Only the pictures are to be omitted; everything else in the listing must be reproduced exactly.

[Supplied data]

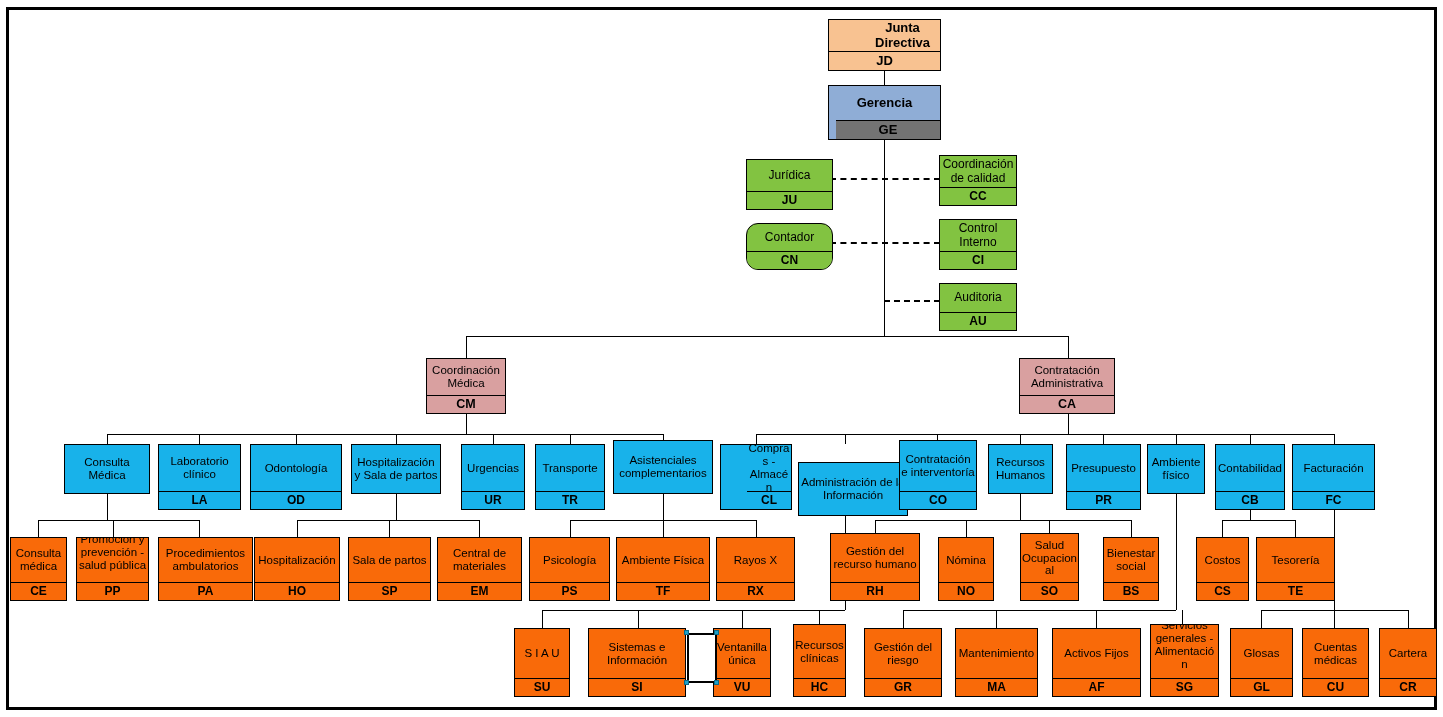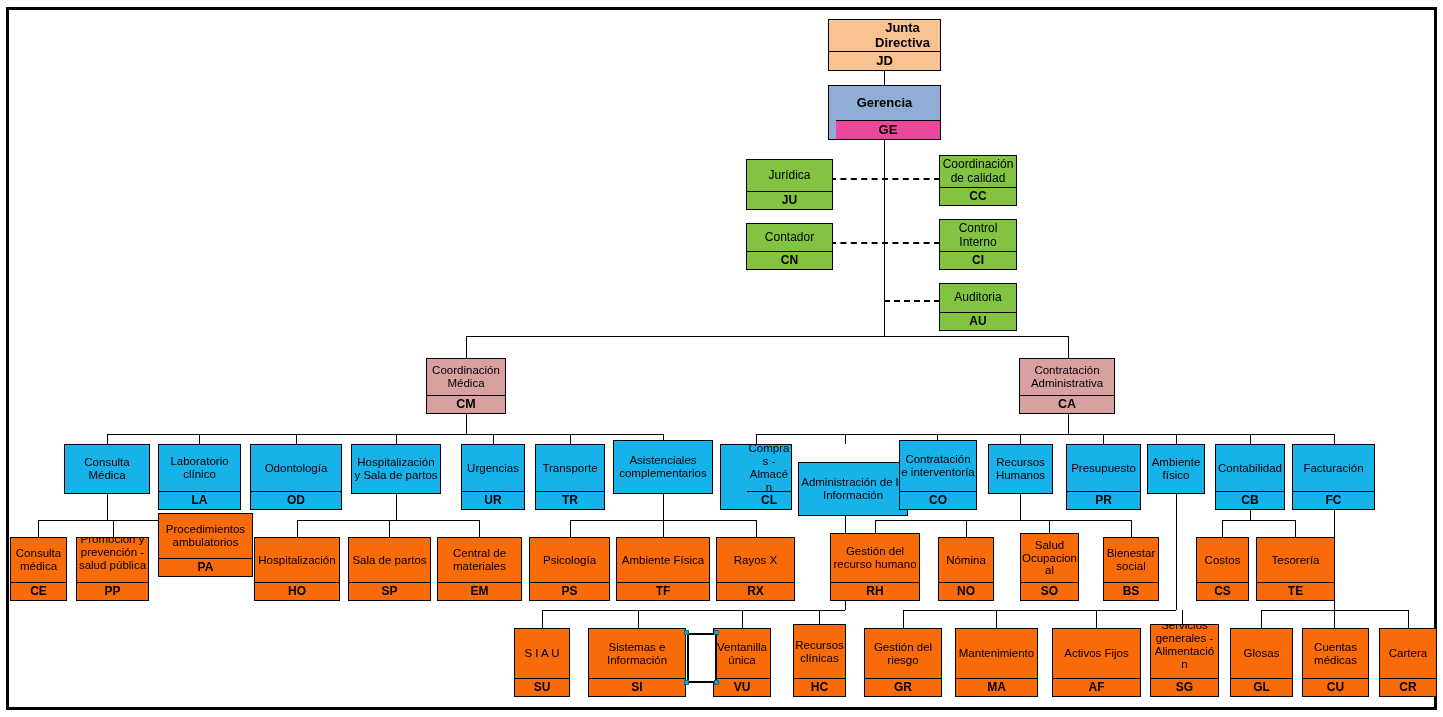--- a/index.html
+++ b/index.html
@@ -80,7 +80,7 @@
   .c-orange-pale { background: #f8c291; }
   .c-orange-pale .code { background: #f8c291; }
   .c-blue-steel  { background: #8fadd6; }
-  .c-blue-steel .code { background: #ec4899; margin-left: 7px; }
+  .c-blue-steel .code { background: #737373; margin-left: 7px; }
   .c-green       { background: #82c341; }
   .c-green .code { background: #82c341; }
   .c-pink        { background: #d9a0a0; }

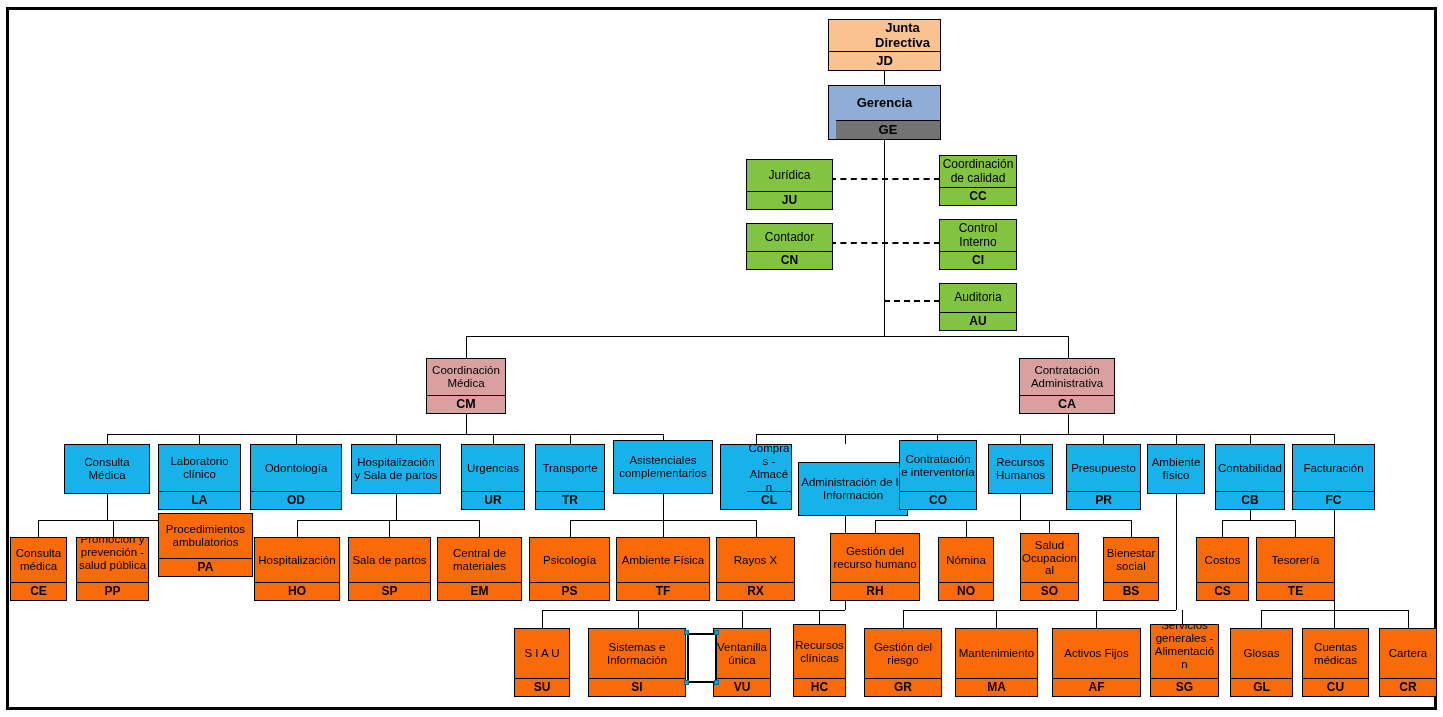--- a/index.html
+++ b/index.html
@@ -229,7 +229,7 @@
     <div class="code">CC</div>
   </div>
 
-  <div class="node c-green lvl-staff" style="left:746px; top:223px; width:87px; height:47px;">
+  <div class="node c-green lvl-staff" style="left:746px; top:223px; width:87px; height:47px;border-radius:12px;">
     <div class="title">Contador</div>
     <div class="code">CN</div>
   </div>

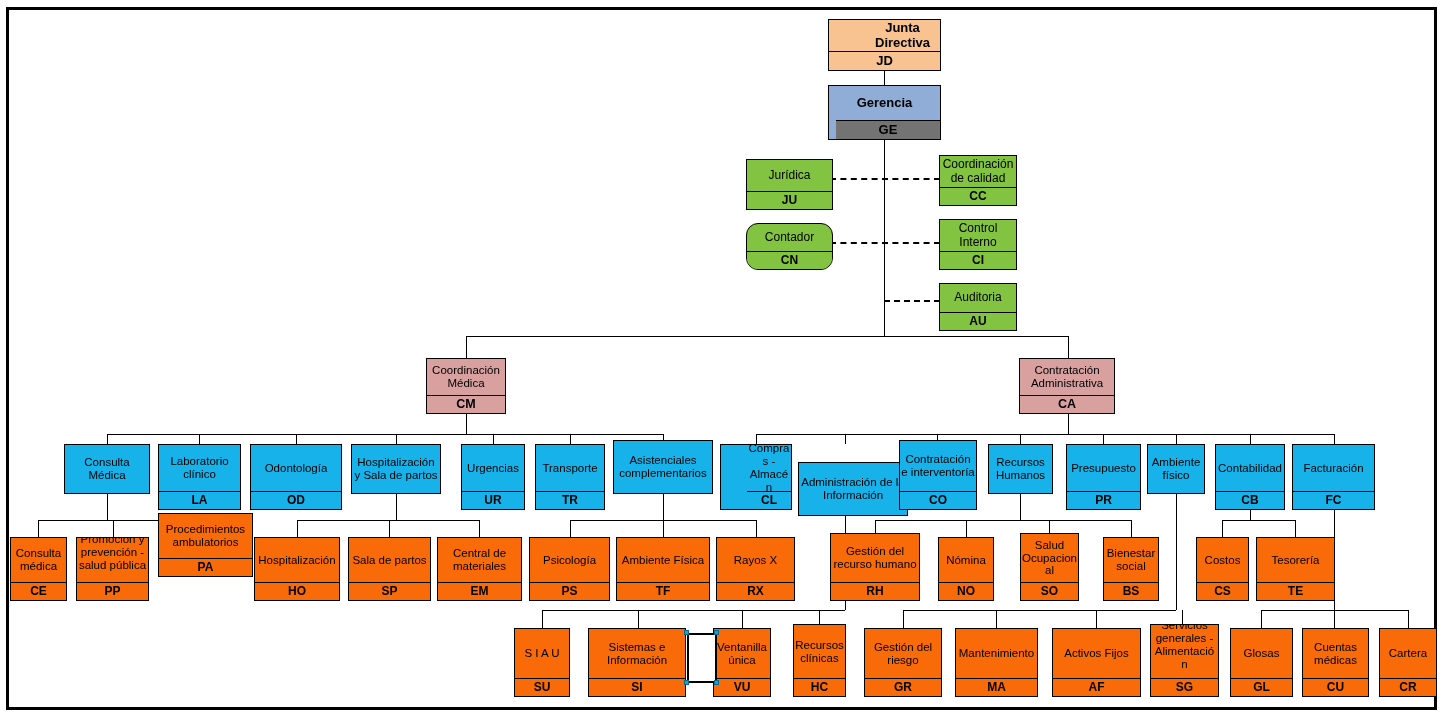--- a/index.html
+++ b/index.html
@@ -318,7 +318,7 @@
     <div class="title" style="align-items:flex-start; margin-top:-5px;">Promoción y prevención - salud pública</div>
     <div class="code">PP</div>
   </div>
-  <div class="node c-orange lvl-sub" style="left:158px; top:513px; width:95px; height:64px;">
+  <div class="node c-orange lvl-sub" style="left:158px; top:537px; width:95px; height:64px;">
     <div class="title">Procedimientos ambulatorios</div>
     <div class="code">PA</div>
   </div>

[/Supplied data]

Written answer:
--- a/index.html
+++ b/index.html
@@ -80,7 +80,7 @@
   .c-orange-pale { background: #f8c291; }
   .c-orange-pale .code { background: #f8c291; }
   .c-blue-steel  { background: #8fadd6; }
-  .c-blue-steel .code { background: #ec4899; margin-left: 7px; }
+  .c-blue-steel .code { background: #737373; margin-left: 7px; }
   .c-green       { background: #82c341; }
   .c-green .code { background: #82c341; }
   .c-pink        { background: #d9a0a0; }

--- a/index.html
+++ b/index.html
@@ -229,7 +229,7 @@
     <div class="code">CC</div>
   </div>
 
-  <div class="node c-green lvl-staff" style="left:746px; top:223px; width:87px; height:47px;">
+  <div class="node c-green lvl-staff" style="left:746px; top:223px; width:87px; height:47px;border-radius:12px;">
     <div class="title">Contador</div>
     <div class="code">CN</div>
   </div>

--- a/index.html
+++ b/index.html
@@ -318,7 +318,7 @@
     <div class="title" style="align-items:flex-start; margin-top:-5px;">Promoción y prevención - salud pública</div>
     <div class="code">PP</div>
   </div>
-  <div class="node c-orange lvl-sub" style="left:158px; top:513px; width:95px; height:64px;">
+  <div class="node c-orange lvl-sub" style="left:158px; top:537px; width:95px; height:64px;">
     <div class="title">Procedimientos ambulatorios</div>
     <div class="code">PA</div>
   </div>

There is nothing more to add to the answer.